He sighed and for a moment put his hand over his face.

  He looked at the pink that showed through the banker’s hair and remembered his father’s annual trips to the bank in Wausau—twenty miles away, the nearest big town—for fertilizer and seed money. He remembered how his father would sit, oddly shrunken, by the loan-officer’s desk, his straw hat on his knees, on his face white splotches that would later turn out to be skin cancer. Mickelsson, ten or twelve, would be sitting outside the railing, nothing to play with but the worn-smooth chair-arms and his plastic-rimmed glasses. The loan man in Wausau (by now long dead) had been almost an albino. He’d had a large, white jaw and a long, straight nose with prominent, flared pink nostrils. The pale lashes around his bulging eyes were like silk. Mickelsson, in his childhood, had frequently met the man in nightmares.

  Well, so Mickelsson had been less than forthcoming, as politicians say. But the president, loan-officer, and sometime head-teller of the small Susquehanna bank, County National, asked no questions or anyway none that would make trouble; he and his committee apparently took Mickelsson’s optimistic estimate of wages and “probable additional income” in gentlemanly stride. No doubt they were accustomed, in this depressed, backwoods area, to loan applications more poetic than factual. (Or was it, conceivably, that the man had read Mickelsson’s articles for popular magazines—on the arms race, the ethical implications of test-tube babies, et cetera—and had never entertained the possibility that a man of such good sense might throw prudence to the wind?) No matter, no point worrying, for the moment. Look on the bright side: he’d taken the old Kierkegaardian leap. (Needless to say, he would not seriously appeal to the authority of that righteous, crackpot Dane.)

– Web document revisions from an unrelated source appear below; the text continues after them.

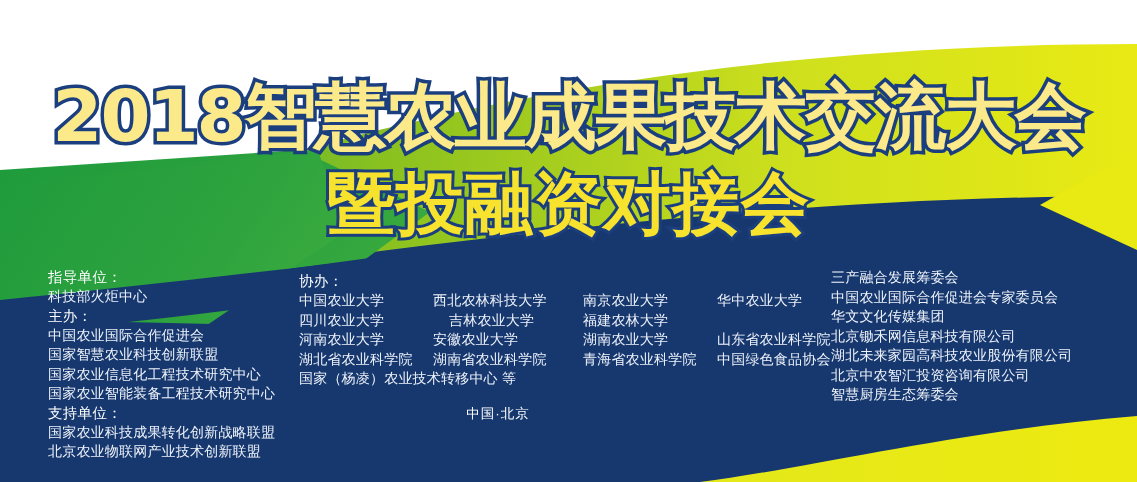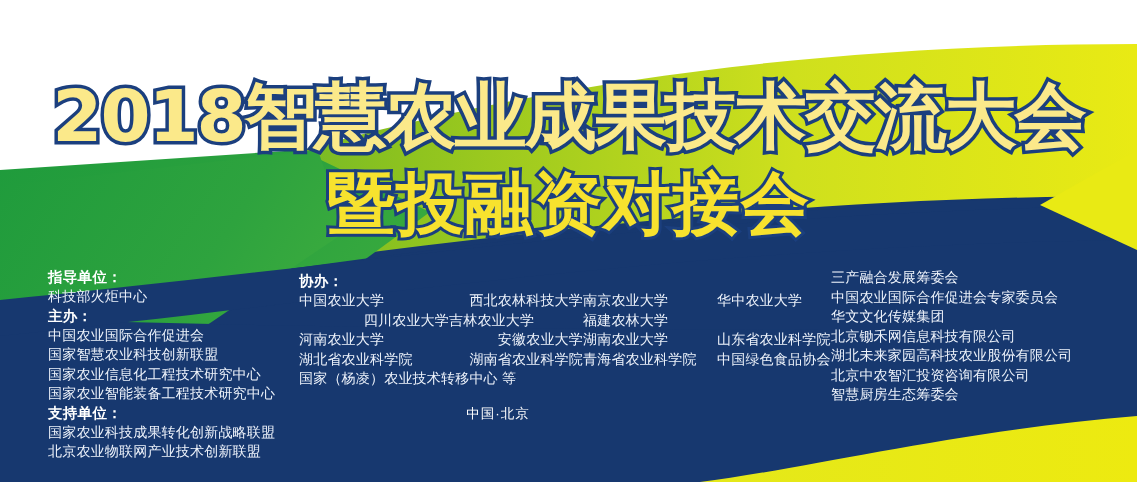--- a/index.html
+++ b/index.html
@@ -53,7 +53,7 @@
   .cols{position:absolute;left:0;top:0;width:1137px;height:482px;}
   .col{position:absolute;color:#ffffff;}
   .hdr{
-    font-weight:bold;
+    font-weight:normal;
     font-size:14.5px;
     line-height:19px;
     color:#ffffff;

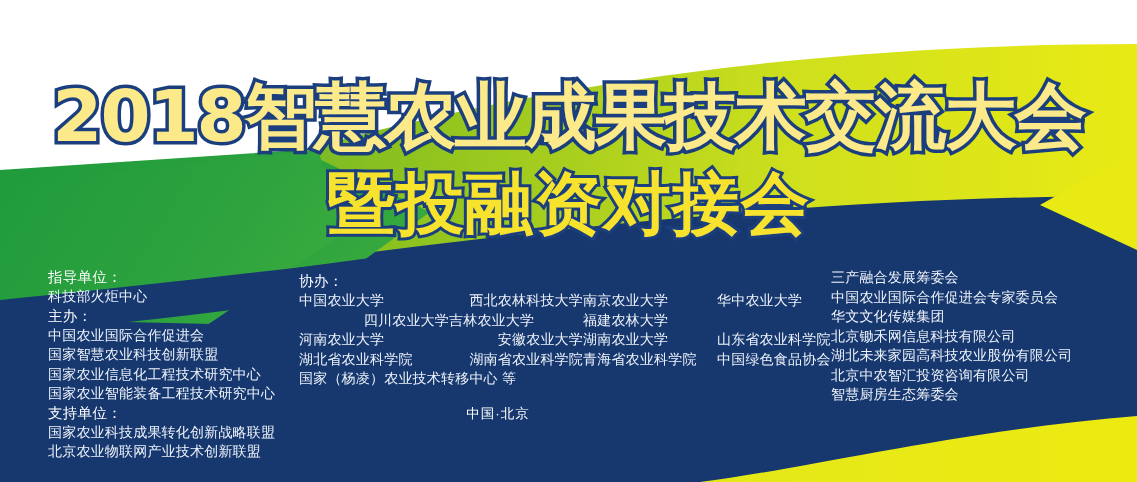--- a/index.html
+++ b/index.html
@@ -68,7 +68,7 @@
   }
   .grid-row{display:flex;}
   .grid-row .cell{width:134px;flex:0 0 auto;}
-  .grid-row .cell.wide{width:150px;text-align:right;}
+  .grid-row .cell.wide{width:150px;}
 
   #col-left{left:48px;top:268px;width:260px;}
   #col-mid{left:299px;top:272px;width:520px;}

  The banker glanced up, and Mickelsson instantly broke off his furtive gesturing. The banker was silver-haired, silver-moustached, a boyish, ruddy man with dimples in his cheeks. On his glass desktop he had a sign in loopy, girlish script, with a flower, Thank You for Not Smoking. He pushed a sheaf of papers across the desk for Mickelsson’s signature. “Well, everything looks OK,” he said; and Mickelsson, taking his word for it, drew off his useless bifocals and hastily signed. He carefully dotted the i and crossed the t. Then they shook hands, both half rising from their chairs, reaching across the desk, grinning like conspirators. Mickelsson was half tempted to open a checking account, in token of his gratitude, but resisted. Bounced checks would stretch the poetry thin.

  “Well, Professor,” the banker said, drawing his hand back across the desk and standing up the rest of the way, “welcome to Seskehenna.”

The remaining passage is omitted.